- _WHAT IS BEING ASKED_: Say how many lines in the entries hold the string "flex", giving the number by itself.
──────── DATASET RECORDS ────────
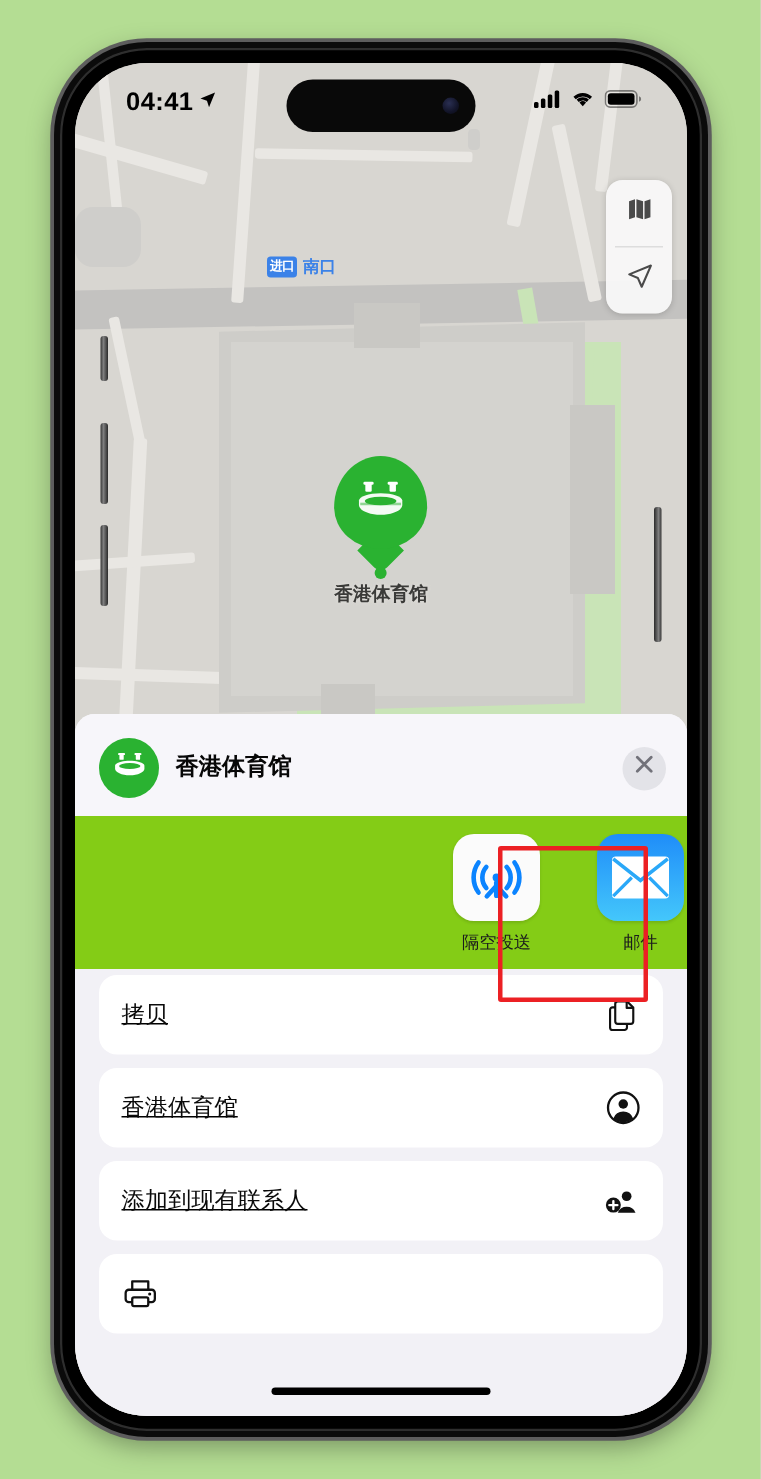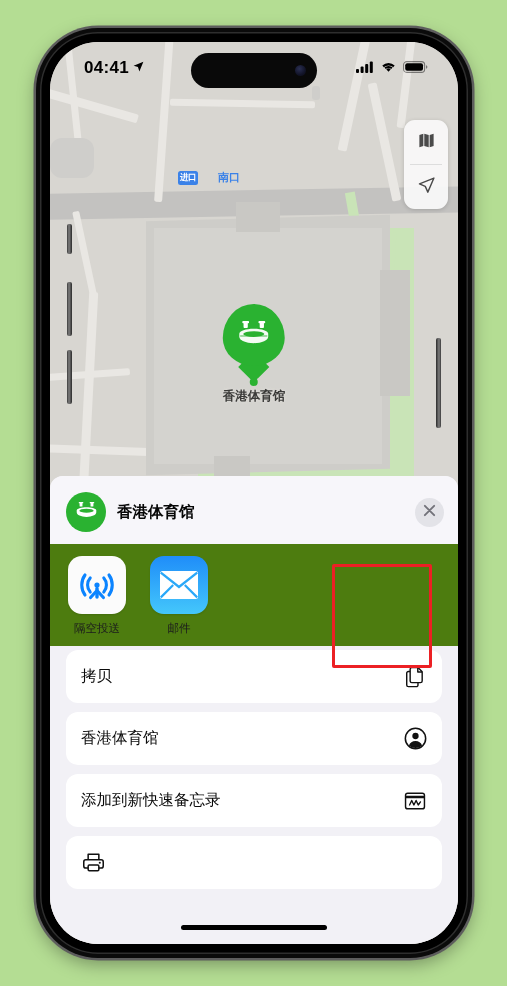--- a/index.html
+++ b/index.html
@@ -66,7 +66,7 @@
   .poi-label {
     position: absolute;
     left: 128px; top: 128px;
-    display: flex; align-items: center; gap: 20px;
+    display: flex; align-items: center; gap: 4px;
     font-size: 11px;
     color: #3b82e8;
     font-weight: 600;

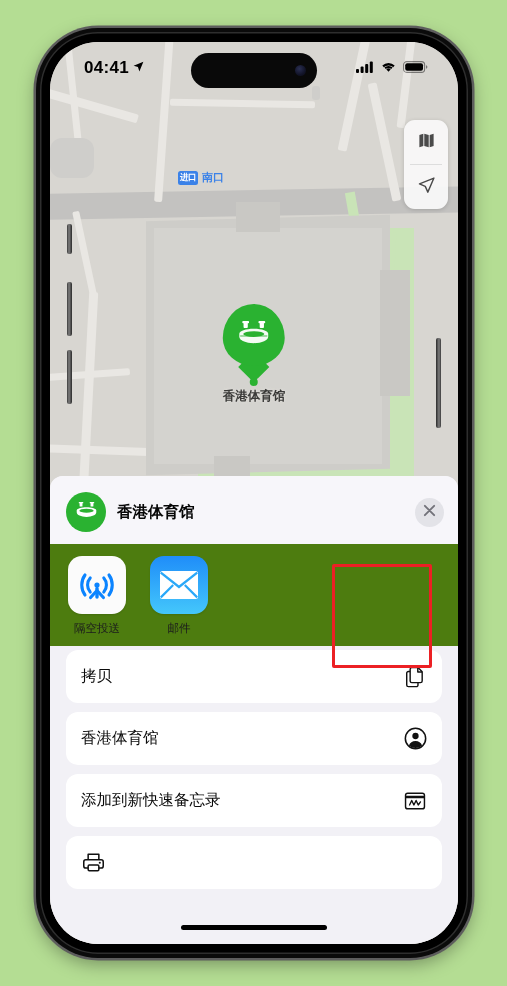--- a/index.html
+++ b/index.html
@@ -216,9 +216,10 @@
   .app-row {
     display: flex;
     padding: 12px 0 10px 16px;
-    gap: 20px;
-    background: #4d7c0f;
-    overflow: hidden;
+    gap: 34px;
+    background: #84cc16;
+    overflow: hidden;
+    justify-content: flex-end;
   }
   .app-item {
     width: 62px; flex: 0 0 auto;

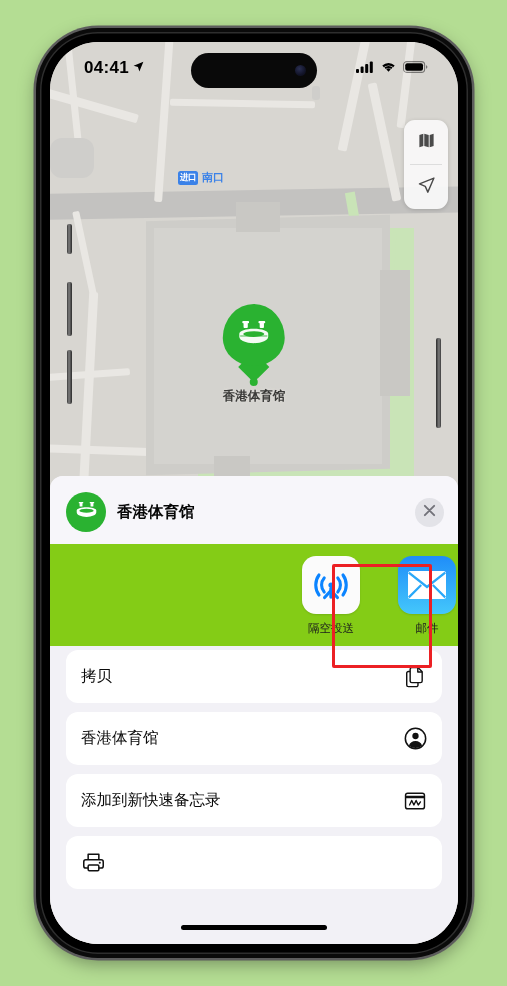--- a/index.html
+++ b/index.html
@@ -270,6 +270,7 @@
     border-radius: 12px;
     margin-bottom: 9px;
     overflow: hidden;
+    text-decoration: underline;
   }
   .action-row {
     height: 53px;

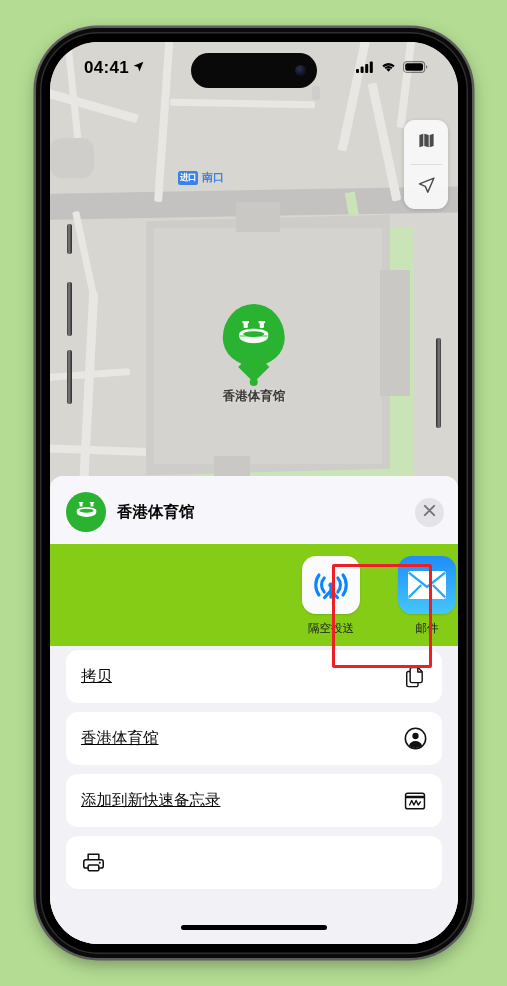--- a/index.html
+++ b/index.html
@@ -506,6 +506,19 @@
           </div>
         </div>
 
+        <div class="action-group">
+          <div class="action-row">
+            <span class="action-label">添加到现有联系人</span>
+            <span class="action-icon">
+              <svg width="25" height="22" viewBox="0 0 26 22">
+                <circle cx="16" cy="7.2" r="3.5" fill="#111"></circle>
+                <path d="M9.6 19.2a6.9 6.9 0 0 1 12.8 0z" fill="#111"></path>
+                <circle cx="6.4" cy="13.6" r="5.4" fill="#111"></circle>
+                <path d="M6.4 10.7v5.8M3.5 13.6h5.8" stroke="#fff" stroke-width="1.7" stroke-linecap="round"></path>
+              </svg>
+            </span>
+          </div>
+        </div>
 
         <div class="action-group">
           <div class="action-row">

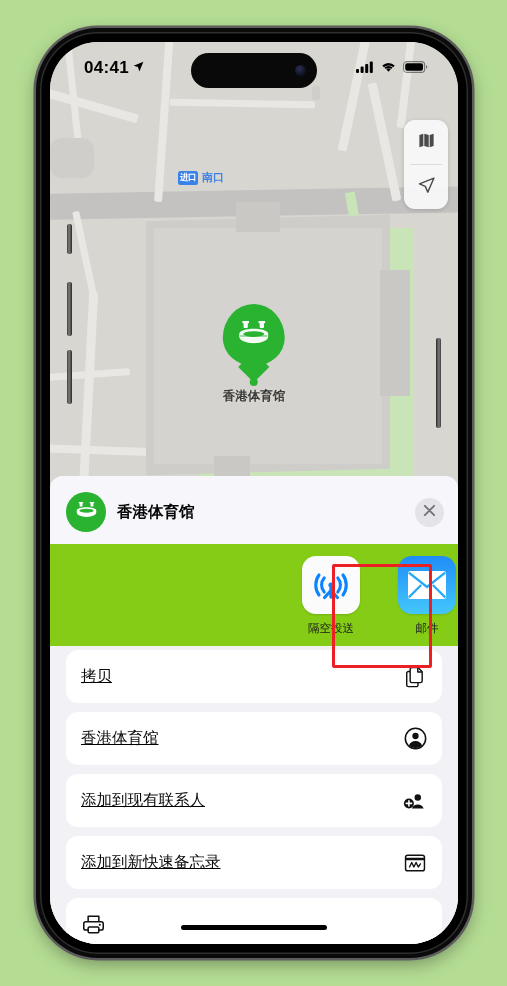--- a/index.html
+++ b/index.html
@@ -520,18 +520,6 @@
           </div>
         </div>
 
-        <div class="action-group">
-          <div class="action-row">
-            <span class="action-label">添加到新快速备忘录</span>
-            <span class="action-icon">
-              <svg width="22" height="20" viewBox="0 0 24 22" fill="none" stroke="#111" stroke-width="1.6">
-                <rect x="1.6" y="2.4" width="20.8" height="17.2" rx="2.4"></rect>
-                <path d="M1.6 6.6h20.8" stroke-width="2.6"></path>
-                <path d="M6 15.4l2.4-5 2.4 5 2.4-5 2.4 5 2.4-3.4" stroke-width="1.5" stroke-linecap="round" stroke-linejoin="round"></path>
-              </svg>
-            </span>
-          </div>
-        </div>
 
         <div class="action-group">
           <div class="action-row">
────────
──────── DATASET RECORDS ────────
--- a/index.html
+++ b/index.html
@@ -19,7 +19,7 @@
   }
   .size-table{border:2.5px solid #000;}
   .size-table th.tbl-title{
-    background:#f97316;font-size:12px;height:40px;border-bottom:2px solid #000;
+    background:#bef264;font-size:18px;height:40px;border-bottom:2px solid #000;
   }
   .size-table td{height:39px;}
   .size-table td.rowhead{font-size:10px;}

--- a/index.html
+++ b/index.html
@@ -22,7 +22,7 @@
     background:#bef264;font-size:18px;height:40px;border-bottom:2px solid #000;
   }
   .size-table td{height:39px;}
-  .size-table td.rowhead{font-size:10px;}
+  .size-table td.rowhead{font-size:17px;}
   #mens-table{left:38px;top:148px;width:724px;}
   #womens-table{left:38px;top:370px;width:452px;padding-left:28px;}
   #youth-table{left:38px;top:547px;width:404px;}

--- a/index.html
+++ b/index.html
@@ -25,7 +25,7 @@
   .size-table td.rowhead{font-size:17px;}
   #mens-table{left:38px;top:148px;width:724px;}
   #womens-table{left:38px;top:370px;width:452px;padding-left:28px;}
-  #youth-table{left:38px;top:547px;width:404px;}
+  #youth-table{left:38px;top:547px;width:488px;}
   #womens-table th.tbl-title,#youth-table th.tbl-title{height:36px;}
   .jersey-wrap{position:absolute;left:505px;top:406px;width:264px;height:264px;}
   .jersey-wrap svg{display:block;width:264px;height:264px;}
────────
- _TASK ANSWER_: 5